39 In considering the extent of the power of the AAT when reviewing decisions under the Act, it is to be noted, first, that the AAT is authorised by s 64 of the Act to review only reviewable decisions – that is, for present purposes, second tier or reconsideration decisions made under s 62 of the Act. Decisions under s 62 of the Act are the result of the reconsideration by Comcare or a licensed authority of a determination, as defined by s 60 of the Act, concerning which a claimant will have received a notice in writing setting out the terms of the determination and the reasons for the determination (s 61(1)). Secondly, it is to be noted that the powers of the AAT under s 43(1) of the AAT Act are powers “[f]or the purpose of reviewing” the reviewable decision, not powers that may be exercised at large. Further, the powers and discretions that the AAT may exercise under s 43(1) are the powers and discretions conferred by the Act on the determining authority for the purposes of reconsidering a determination under s 62 of the Act.
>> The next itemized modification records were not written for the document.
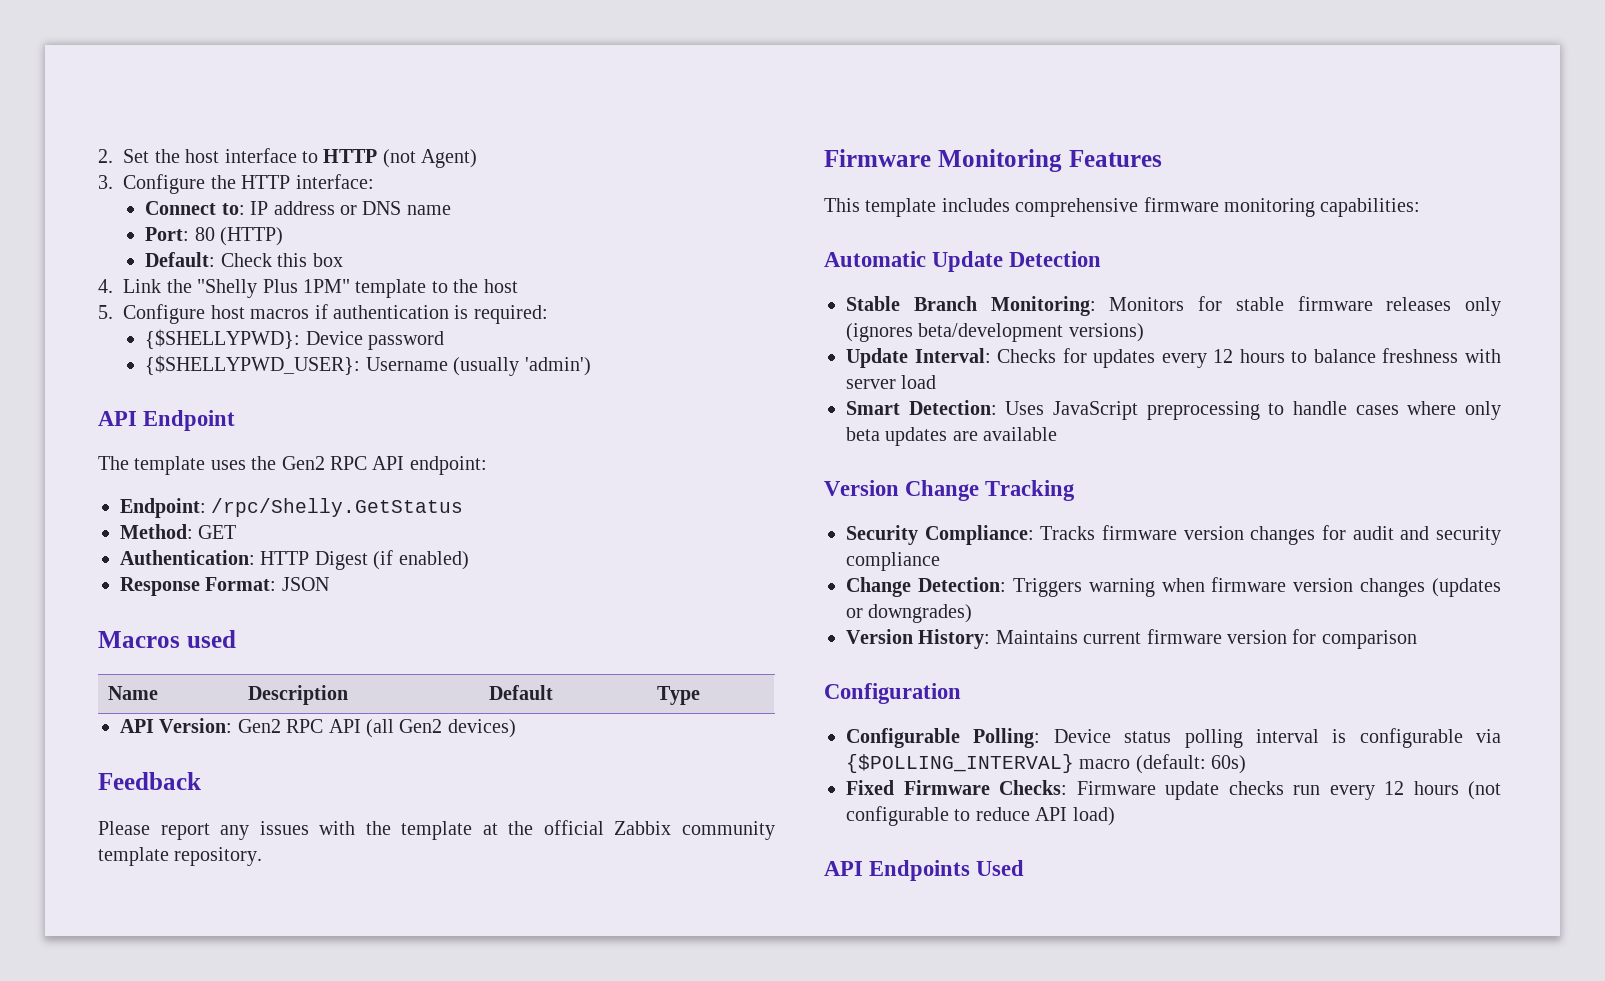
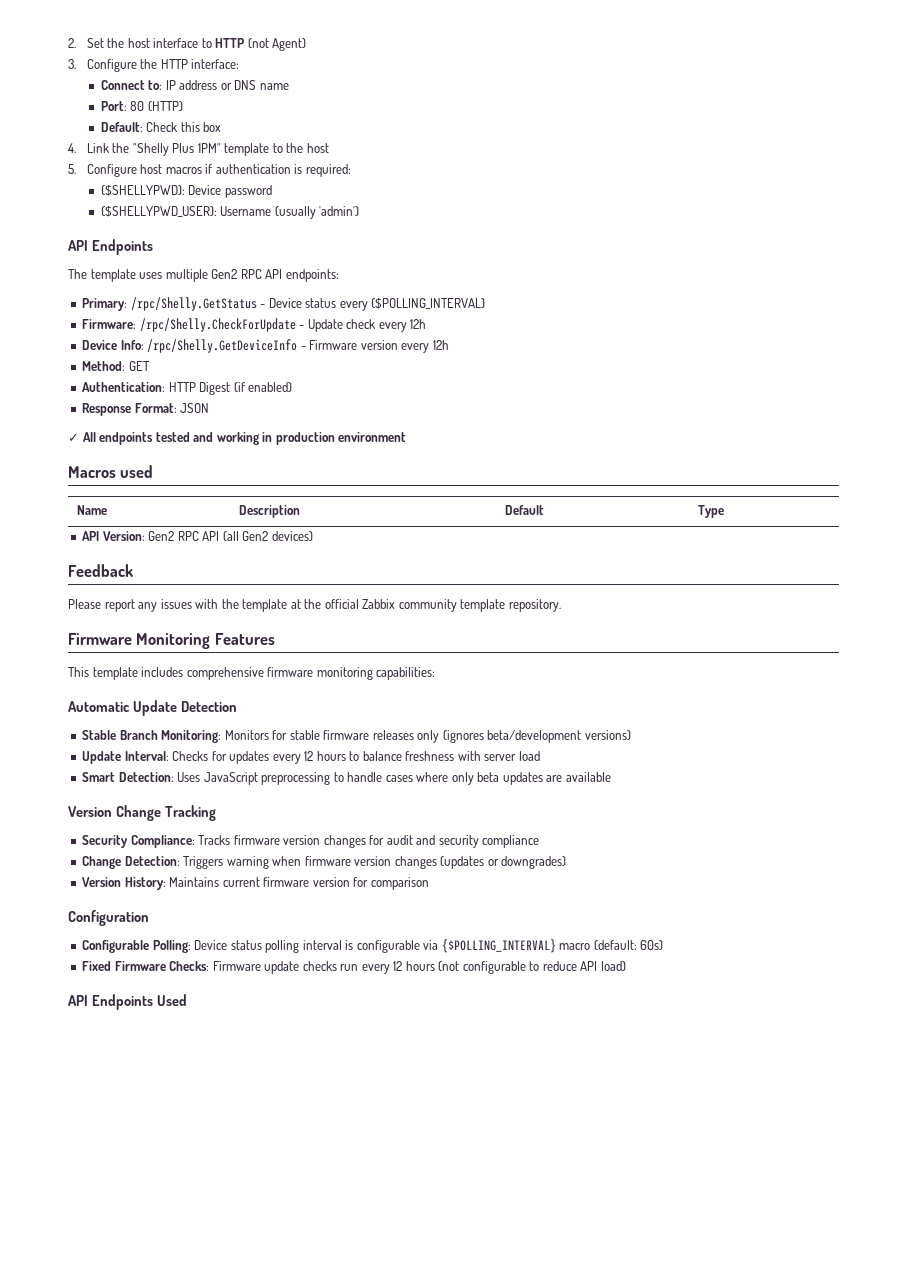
  {$SHELLYPWD_USER}: Username (usually 'admin')
- API Endpoint
+ API Endpoints
- The template uses the Gen2 RPC API endpoint:
- Endpoint: /rpc/Shelly.GetStatus
+ The template uses multiple Gen2 RPC API endpoints:
+ Primary: /rpc/Shelly.GetStatus - Device status every {$POLLING_INTERVAL}
+ Firmware: /rpc/Shelly.CheckForUpdate - Update check every 12h
+ Device Info: /rpc/Shelly.GetDeviceInfo - Firmware version every 12h
+ ✓ All endpoints tested and working in production environment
The AAT will not be authorised on review of a reviewable decision to exercise any powers and discretions which would not have been available to the determining authority at the second tier decision-making stage, albeit that such powers and discretions might have been available to the determining authority at the first tier decision-making stage.
Consideration
Wendy Lees
40 On 5 May 1995, Ms Lees completed the standard “Claim for Rehabilitation and Compensation” form. The documentation which accompanied the form indicated that her claim related to depression and post traumatic stress disorder. On 16 October 1995 an authorised officer of Comcare determined that Comcare was liable to pay compensation to Ms Lees in respect of the condition of “Morbid Depressive Episode and Post-traumatic Stress Disorder”. This determination is to be understood as involving the findings referred to above as being necessarily consequential upon a determination of liability under s 14 of the Act.
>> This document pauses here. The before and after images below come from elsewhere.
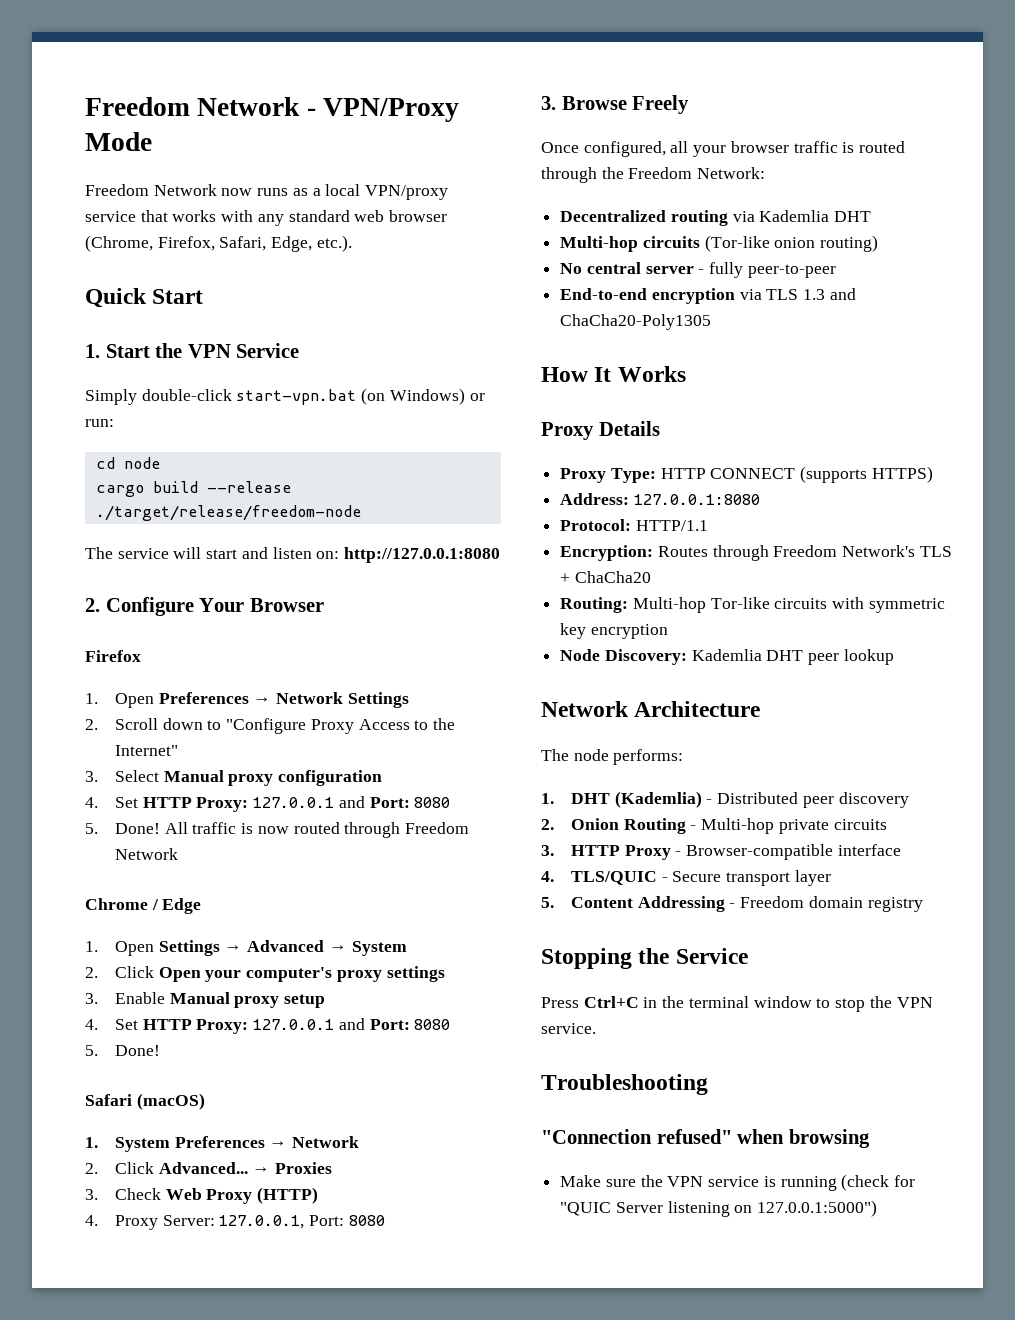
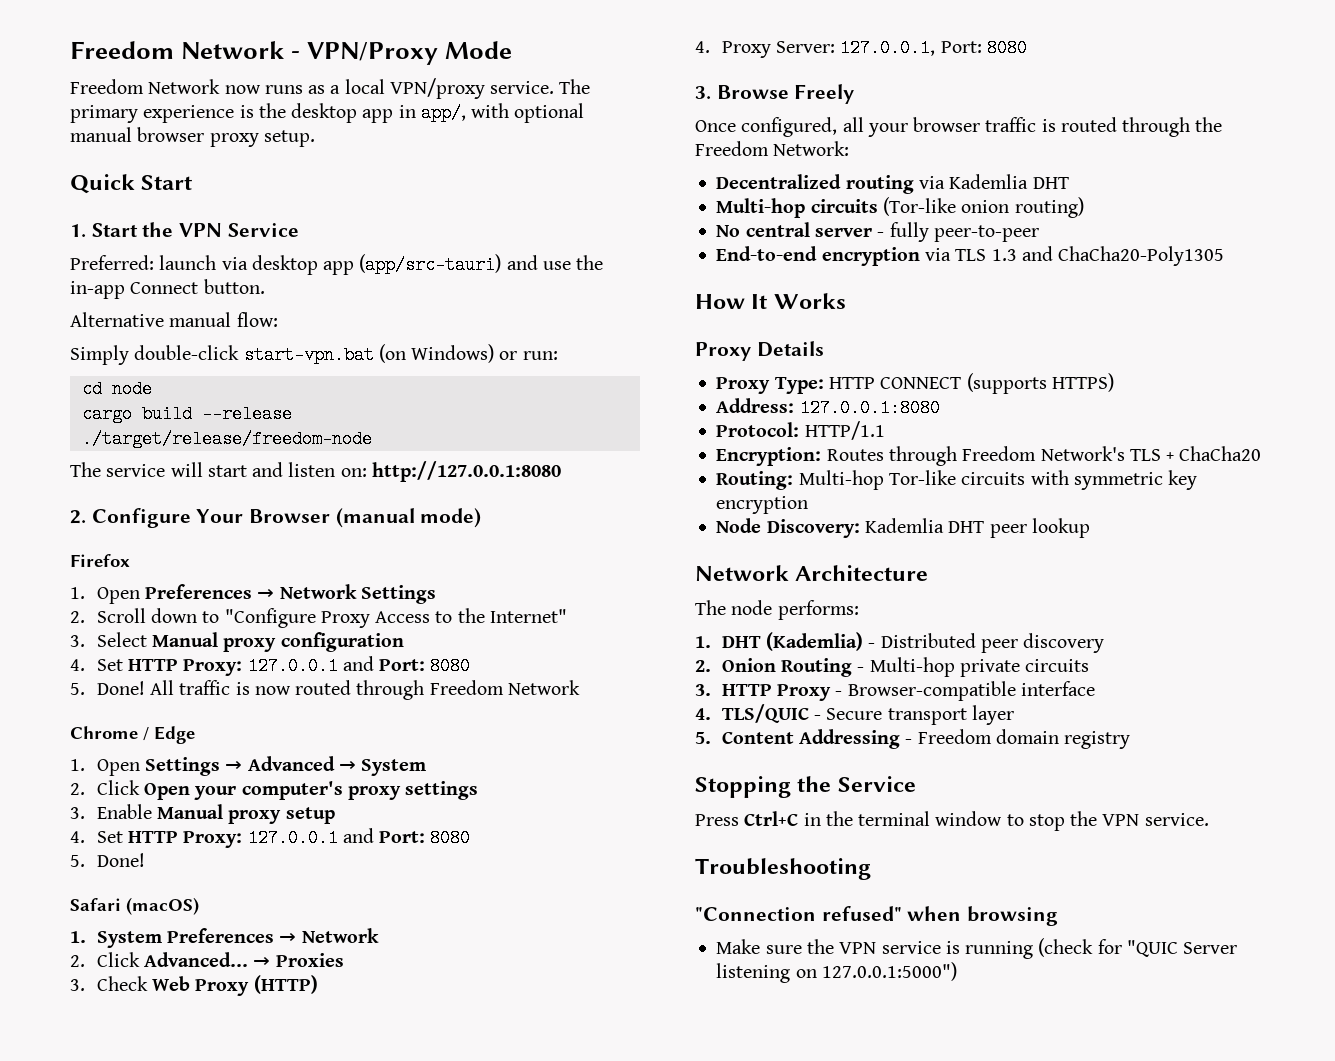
- Freedom Network now runs as a local VPN/proxy service that works with any standard web browser (Chrome, Firefox, Safari, Edge, etc.).
+ Freedom Network now runs as a local VPN/proxy service. The primary experience is the desktop app in app/, with optional manual browser proxy setup.
+ Preferred: launch via desktop app (app/src-tauri) and use the in-app Connect button.
+ Alternative manual flow:
- 2. Configure Your Browser
+ 2. Configure Your Browser (manual mode)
41 By letter dated 8 April 1997 addressed to Ms Lees’ Comcare Claims Officer, Ms Lees’ consultant psychiatrist, Dr Hugh Veness, enquired whether Comcare was prepared to pay for Ms Lees’ taxi fares to attend group cognitive therapy at the Mood Disorders Unit at Prince Henry Hospital. Comcare apparently treated this inquiry as a request for payment of compensation in respect of expenditure in making a necessary journey for the purpose of obtaining medical treatment. Section 16(6) of the Act authorises the payment of compensation in respect of such expenditure under certain circumstances. By memorandum dated 9 April 1997 Dr Veness was advised by Comcare as follows:
“Comcare will not provide payment for taxi fares to service providers as the reason she [ie Ms Lees] needs taxi fares is because she has lost her license and not because her injury makes her incapable of driving.”
This advice constituted a determination under s 16 of the Act (see the definition of “determination” in s 60 of the Act).
42 Ms Lees, by her solicitor, requested reconsideration of the determination “denying taxi expenses for visits to her treating psychologist”, and of certain other specific decisions taken by Comcare concerning Ms Lees.
43 By a written decision dated 6 January 1998 an Independent Review Officer affirmed the determination dated 9 April 1997. By his written reasons the Independent Review Officer identified the decision to be reconsidered by him as the decision made by Comcare on 9 April 1997 to determine “that it would not pay for the Employee to travel to her medical appointments by taxi.”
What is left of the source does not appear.